To do: Copy, word for word, the lines of the entries below between the one with "- 学生邮箱被钓鱼邮件攻破，" and the one with "- 收到「缴费」「奖学金调整", inclusive, and leave out everything else.

Material for the task:
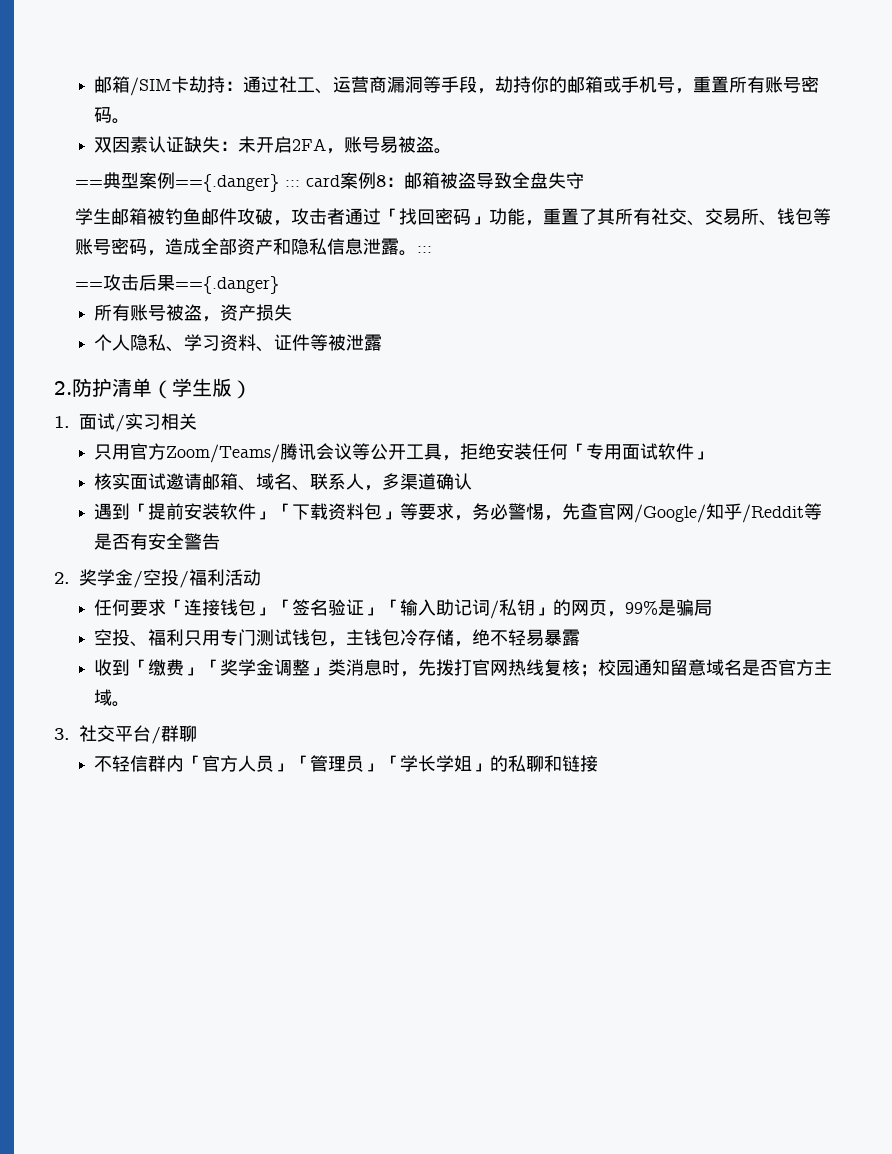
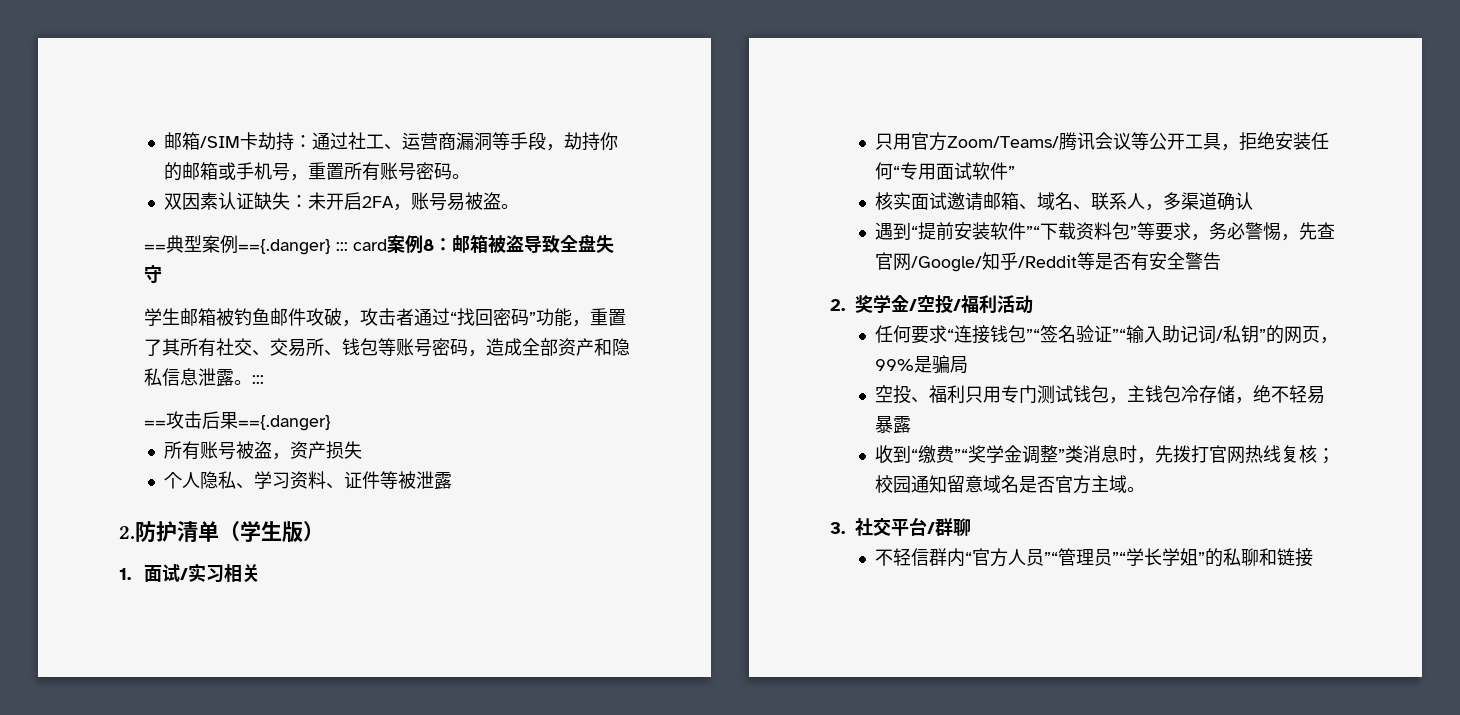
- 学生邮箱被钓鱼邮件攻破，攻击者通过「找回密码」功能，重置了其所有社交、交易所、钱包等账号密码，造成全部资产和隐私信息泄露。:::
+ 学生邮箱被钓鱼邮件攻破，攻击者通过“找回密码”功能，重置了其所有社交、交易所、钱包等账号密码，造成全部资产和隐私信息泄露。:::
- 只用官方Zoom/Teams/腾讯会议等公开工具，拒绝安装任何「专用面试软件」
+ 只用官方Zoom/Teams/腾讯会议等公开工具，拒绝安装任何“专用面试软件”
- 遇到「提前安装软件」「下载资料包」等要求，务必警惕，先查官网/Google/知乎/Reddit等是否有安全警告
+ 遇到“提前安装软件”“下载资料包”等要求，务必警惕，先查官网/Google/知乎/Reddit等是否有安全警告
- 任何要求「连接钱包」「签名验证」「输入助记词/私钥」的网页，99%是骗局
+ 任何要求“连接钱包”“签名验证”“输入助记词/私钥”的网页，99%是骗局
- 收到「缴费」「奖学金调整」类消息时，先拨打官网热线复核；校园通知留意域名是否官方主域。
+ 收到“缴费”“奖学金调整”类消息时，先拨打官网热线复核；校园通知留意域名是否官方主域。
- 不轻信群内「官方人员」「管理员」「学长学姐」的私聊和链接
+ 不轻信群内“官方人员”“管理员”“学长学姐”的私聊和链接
==
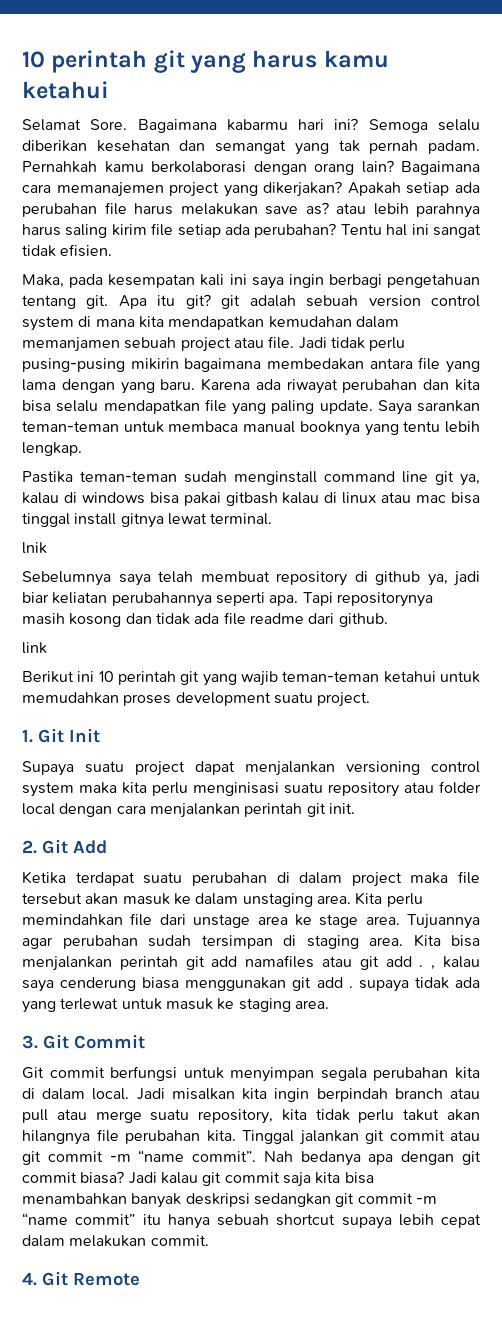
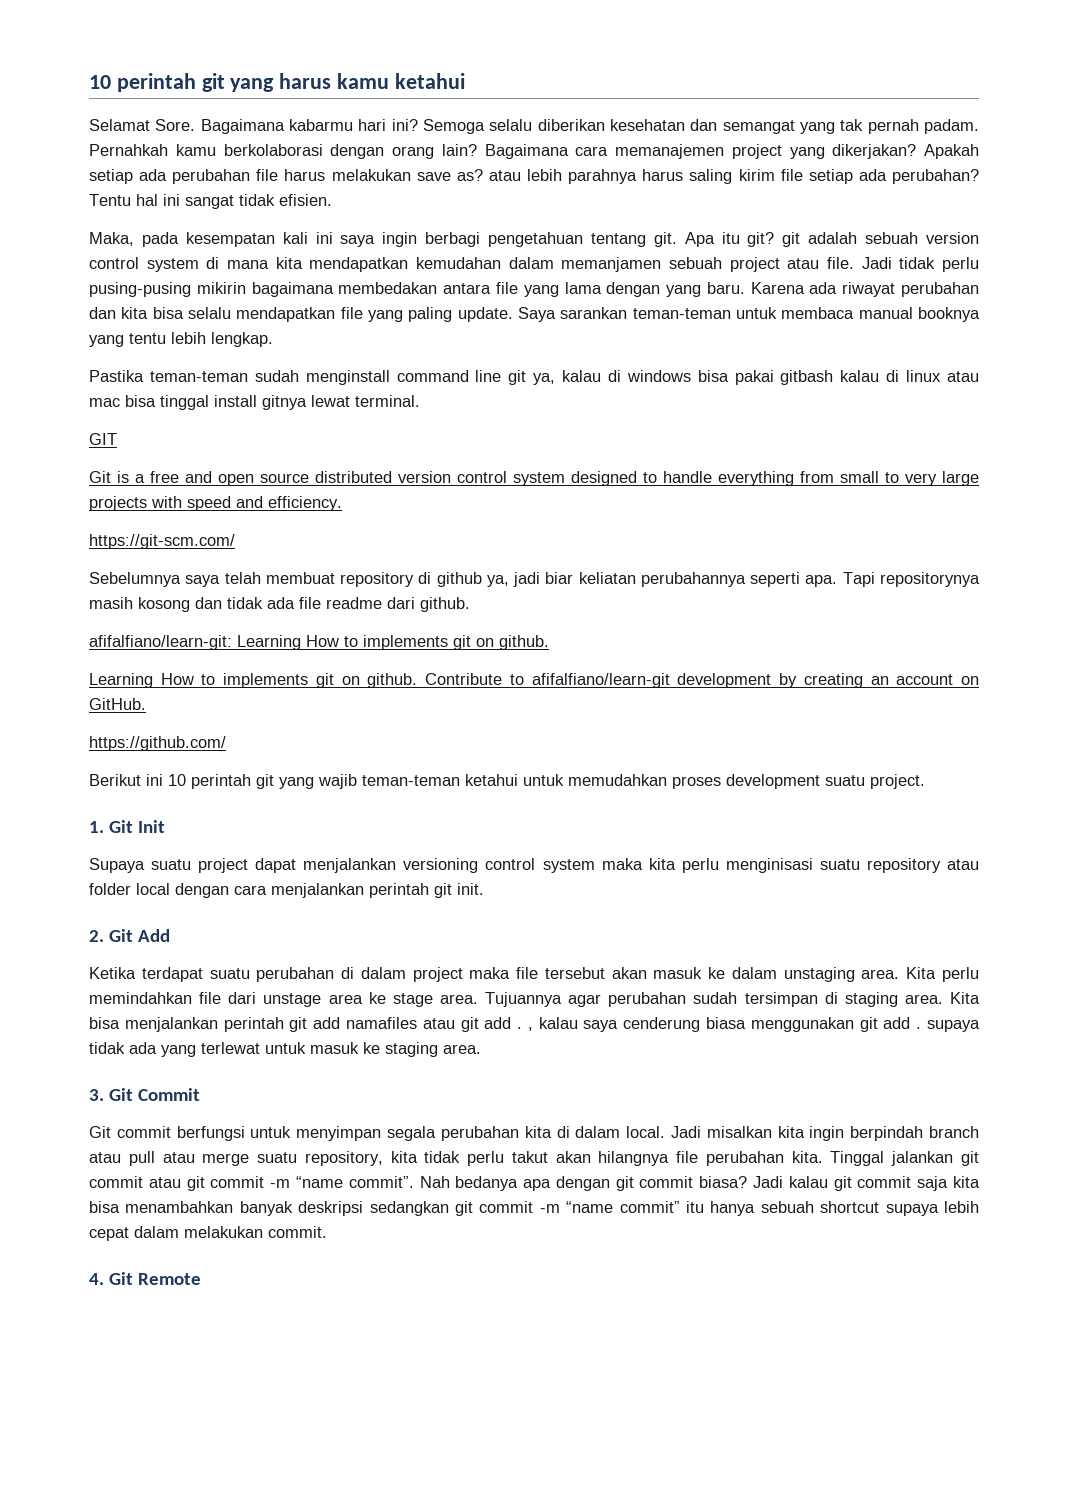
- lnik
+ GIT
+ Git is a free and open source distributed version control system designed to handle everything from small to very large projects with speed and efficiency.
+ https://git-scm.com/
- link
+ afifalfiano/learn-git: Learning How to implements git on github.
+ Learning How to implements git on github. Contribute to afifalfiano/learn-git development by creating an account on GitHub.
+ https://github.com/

Answer box:
- 学生邮箱被钓鱼邮件攻破，攻击者通过「找回密码」功能，重置了其所有社交、交易所、钱包等账号密码，造成全部资产和隐私信息泄露。:::
+ 学生邮箱被钓鱼邮件攻破，攻击者通过“找回密码”功能，重置了其所有社交、交易所、钱包等账号密码，造成全部资产和隐私信息泄露。:::
- 只用官方Zoom/Teams/腾讯会议等公开工具，拒绝安装任何「专用面试软件」
+ 只用官方Zoom/Teams/腾讯会议等公开工具，拒绝安装任何“专用面试软件”
- 遇到「提前安装软件」「下载资料包」等要求，务必警惕，先查官网/Google/知乎/Reddit等是否有安全警告
+ 遇到“提前安装软件”“下载资料包”等要求，务必警惕，先查官网/Google/知乎/Reddit等是否有安全警告
- 任何要求「连接钱包」「签名验证」「输入助记词/私钥」的网页，99%是骗局
+ 任何要求“连接钱包”“签名验证”“输入助记词/私钥”的网页，99%是骗局
- 收到「缴费」「奖学金调整」类消息时，先拨打官网热线复核；校园通知留意域名是否官方主域。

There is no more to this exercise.